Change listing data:
▼▼▼

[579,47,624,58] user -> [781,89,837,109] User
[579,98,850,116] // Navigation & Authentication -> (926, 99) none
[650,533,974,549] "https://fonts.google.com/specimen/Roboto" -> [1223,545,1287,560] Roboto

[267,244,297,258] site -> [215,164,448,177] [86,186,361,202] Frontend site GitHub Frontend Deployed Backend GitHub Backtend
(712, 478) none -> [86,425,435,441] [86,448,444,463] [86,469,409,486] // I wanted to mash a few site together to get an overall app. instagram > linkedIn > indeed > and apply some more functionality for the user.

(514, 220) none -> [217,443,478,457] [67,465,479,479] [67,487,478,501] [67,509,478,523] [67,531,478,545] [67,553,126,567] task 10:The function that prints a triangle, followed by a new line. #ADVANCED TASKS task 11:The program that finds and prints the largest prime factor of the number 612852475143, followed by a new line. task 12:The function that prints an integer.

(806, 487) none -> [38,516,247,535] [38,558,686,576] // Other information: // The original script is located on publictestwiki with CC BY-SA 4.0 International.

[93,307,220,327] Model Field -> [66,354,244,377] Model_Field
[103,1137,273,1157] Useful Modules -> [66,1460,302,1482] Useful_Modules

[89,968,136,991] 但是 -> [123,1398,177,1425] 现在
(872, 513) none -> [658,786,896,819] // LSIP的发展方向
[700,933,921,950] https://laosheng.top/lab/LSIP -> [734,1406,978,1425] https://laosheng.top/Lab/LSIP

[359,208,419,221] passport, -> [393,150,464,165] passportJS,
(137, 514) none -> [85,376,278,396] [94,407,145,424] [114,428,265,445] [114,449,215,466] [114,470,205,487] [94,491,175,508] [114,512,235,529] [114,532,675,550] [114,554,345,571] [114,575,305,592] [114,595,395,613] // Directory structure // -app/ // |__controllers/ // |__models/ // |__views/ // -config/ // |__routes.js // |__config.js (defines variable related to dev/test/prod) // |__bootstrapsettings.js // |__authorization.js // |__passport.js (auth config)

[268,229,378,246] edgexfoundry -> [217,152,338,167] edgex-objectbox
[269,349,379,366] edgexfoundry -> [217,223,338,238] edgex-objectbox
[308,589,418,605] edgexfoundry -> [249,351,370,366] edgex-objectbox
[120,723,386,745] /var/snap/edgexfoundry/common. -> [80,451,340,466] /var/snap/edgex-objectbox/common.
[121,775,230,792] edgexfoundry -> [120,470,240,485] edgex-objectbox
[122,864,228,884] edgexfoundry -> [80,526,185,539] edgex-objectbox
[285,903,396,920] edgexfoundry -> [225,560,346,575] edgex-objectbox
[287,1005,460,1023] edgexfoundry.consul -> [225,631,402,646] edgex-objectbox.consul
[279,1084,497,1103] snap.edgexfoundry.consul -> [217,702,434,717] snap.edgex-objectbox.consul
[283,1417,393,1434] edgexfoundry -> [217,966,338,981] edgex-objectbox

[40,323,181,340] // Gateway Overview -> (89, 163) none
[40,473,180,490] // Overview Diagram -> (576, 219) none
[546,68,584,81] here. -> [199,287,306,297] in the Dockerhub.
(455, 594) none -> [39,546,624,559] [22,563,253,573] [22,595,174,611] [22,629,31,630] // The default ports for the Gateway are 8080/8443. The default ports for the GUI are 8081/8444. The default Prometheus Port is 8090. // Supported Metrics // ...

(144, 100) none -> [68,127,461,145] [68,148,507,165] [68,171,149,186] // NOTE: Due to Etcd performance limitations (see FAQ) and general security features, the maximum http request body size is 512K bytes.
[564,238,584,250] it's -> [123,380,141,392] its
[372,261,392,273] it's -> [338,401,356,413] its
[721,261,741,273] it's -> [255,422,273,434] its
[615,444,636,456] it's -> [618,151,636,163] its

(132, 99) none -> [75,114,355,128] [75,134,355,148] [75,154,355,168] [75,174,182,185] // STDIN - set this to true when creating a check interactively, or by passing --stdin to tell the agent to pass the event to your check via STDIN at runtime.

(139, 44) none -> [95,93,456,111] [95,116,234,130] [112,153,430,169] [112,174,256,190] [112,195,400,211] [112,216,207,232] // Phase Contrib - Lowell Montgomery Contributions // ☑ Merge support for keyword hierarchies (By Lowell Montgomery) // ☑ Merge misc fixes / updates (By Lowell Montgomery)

▲▲▲

[TASK STATEMENT]
Starting at the line that contains "[564,238,584,250] it's ->", quote each remaining line of the entries above, unchanged.

[RESULT OF THIS TASK]
[564,238,584,250] it's -> [123,380,141,392] its
[372,261,392,273] it's -> [338,401,356,413] its
[721,261,741,273] it's -> [255,422,273,434] its
[615,444,636,456] it's -> [618,151,636,163] its

(132, 99) none -> [75,114,355,128] [75,134,355,148] [75,154,355,168] [75,174,182,185] // STDIN - set this to true when creating a check interactively, or by passing --stdin to tell the agent to pass the event to your check via STDIN at runtime.

(139, 44) none -> [95,93,456,111] [95,116,234,130] [112,153,430,169] [112,174,256,190] [112,195,400,211] [112,216,207,232] // Phase Contrib - Lowell Montgomery Contributions // ☑ Merge support for keyword hierarchies (By Lowell Montgomery) // ☑ Merge misc fixes / updates (By Lowell Montgomery)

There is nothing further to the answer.